*ASSIGNMENT*.
Give all of the data below again exactly, and drop the images.

☆ ☆ ☆ ☆ ☆ ☆ ☆

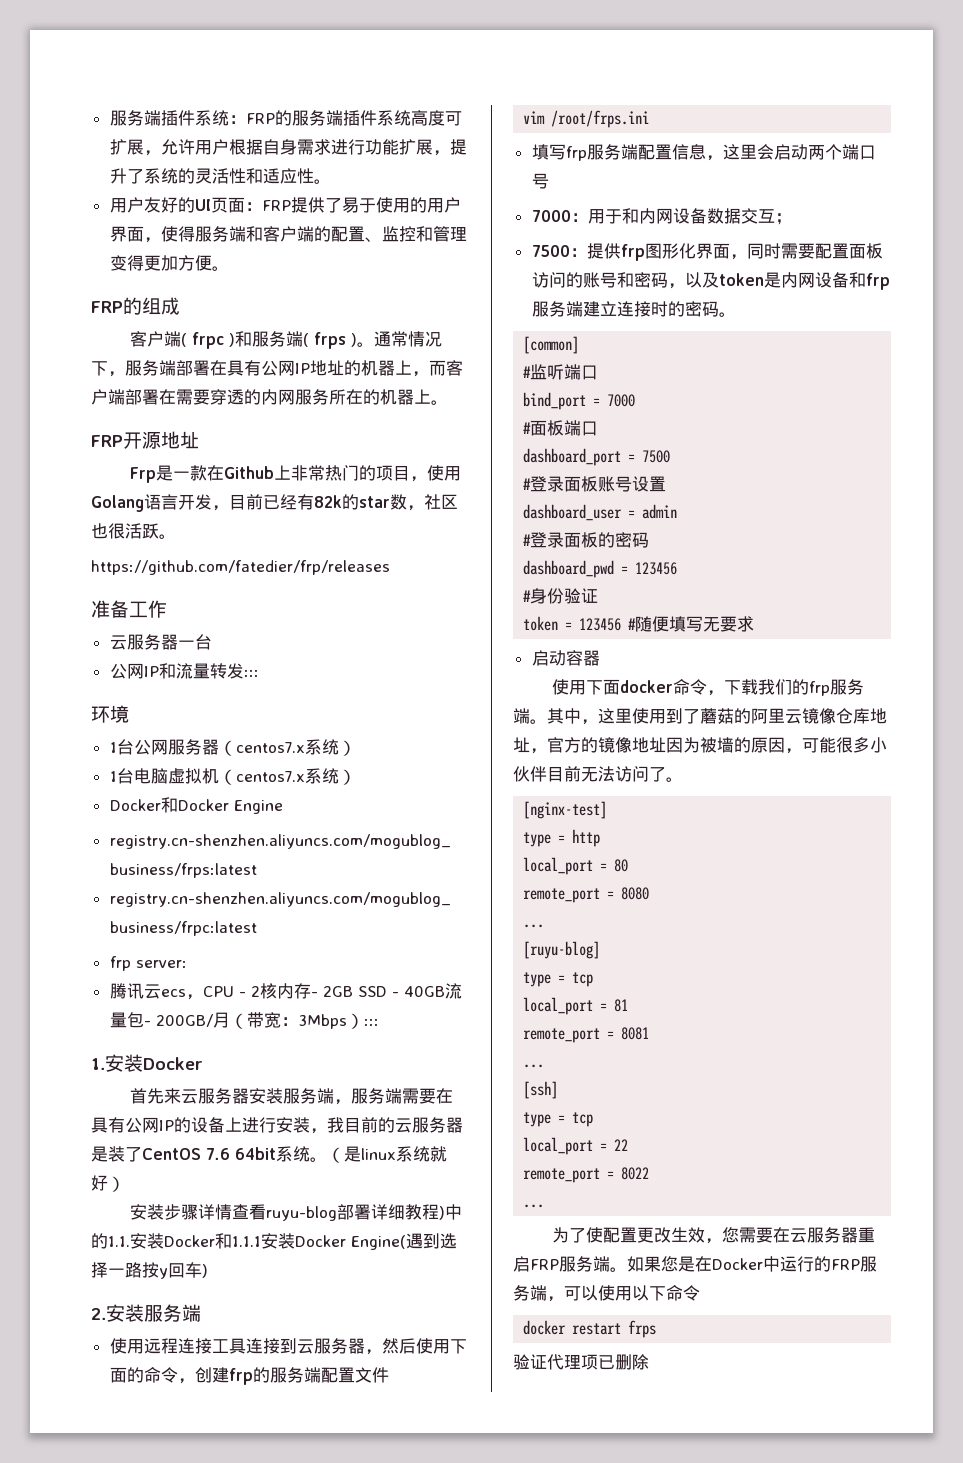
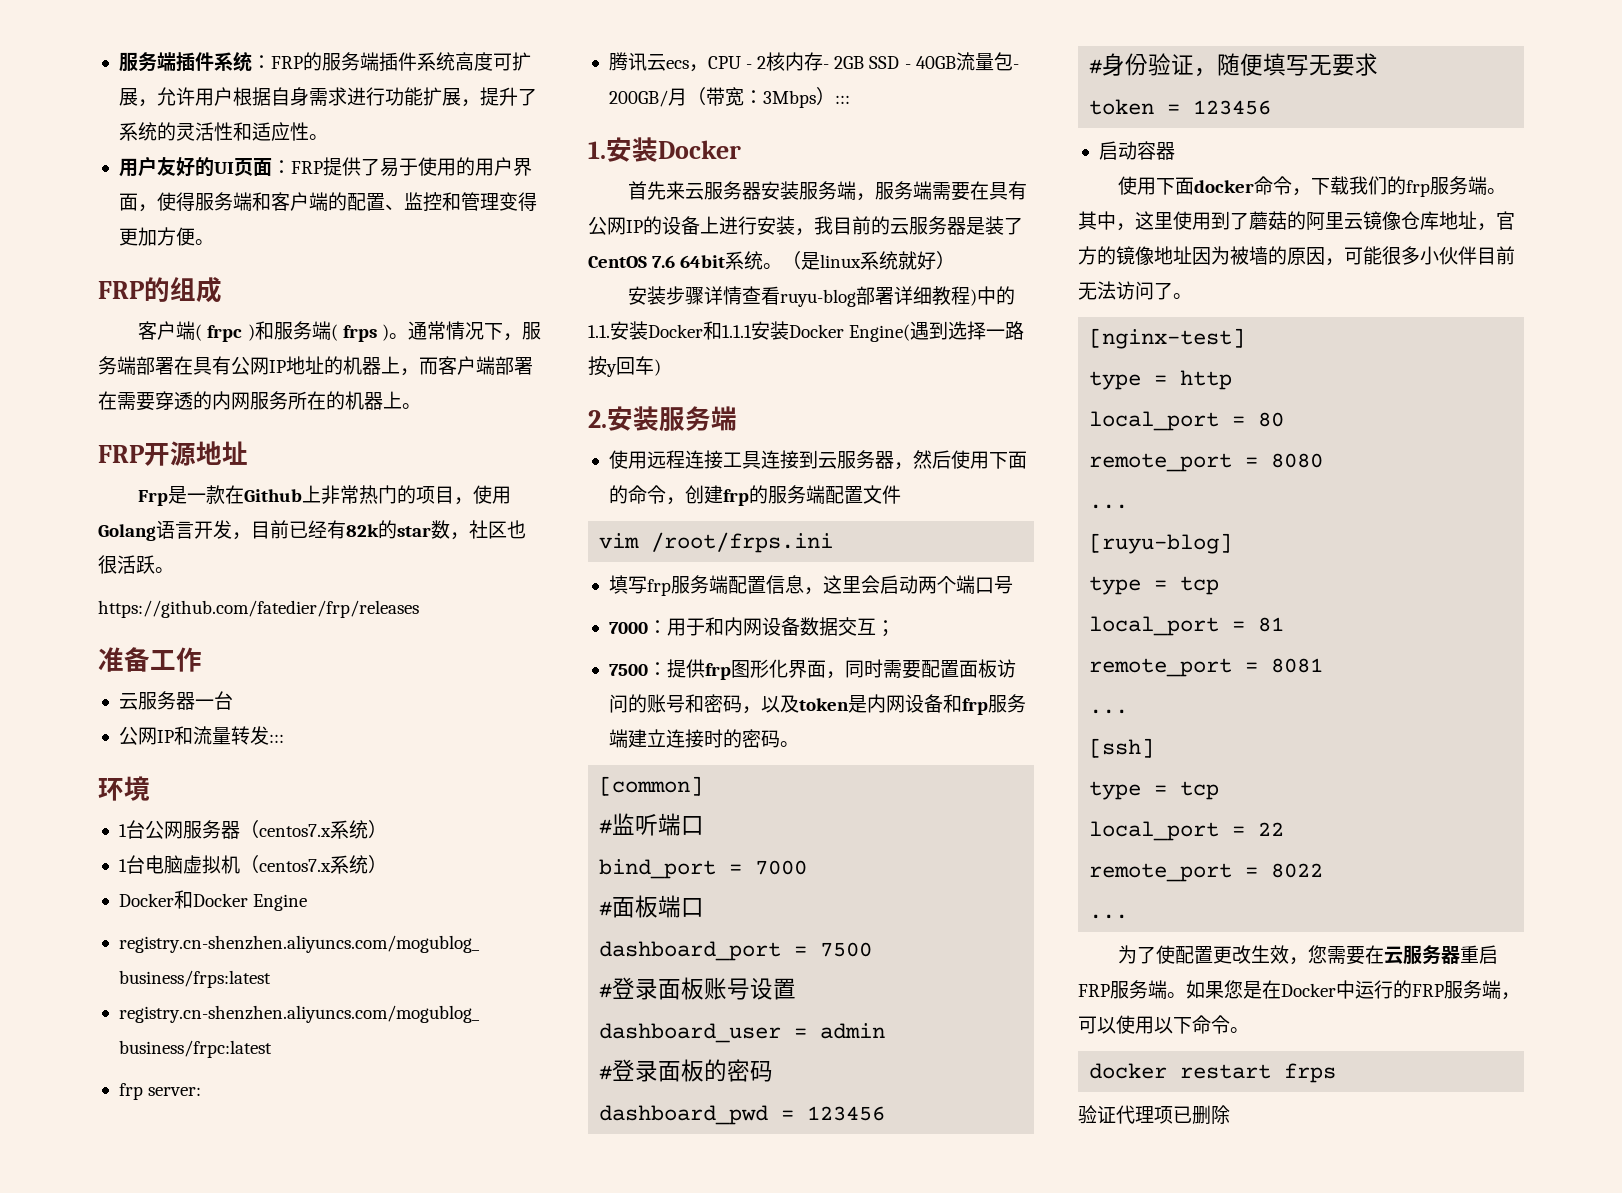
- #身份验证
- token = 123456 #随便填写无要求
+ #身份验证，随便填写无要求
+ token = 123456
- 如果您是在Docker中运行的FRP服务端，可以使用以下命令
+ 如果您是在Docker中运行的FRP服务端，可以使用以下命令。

☆ ☆ ☆ ☆ ☆ ☆ ☆

*EXERCISE RESULT*.
- #身份验证
- token = 123456 #随便填写无要求
+ #身份验证，随便填写无要求
+ token = 123456
- 如果您是在Docker中运行的FRP服务端，可以使用以下命令
+ 如果您是在Docker中运行的FRP服务端，可以使用以下命令。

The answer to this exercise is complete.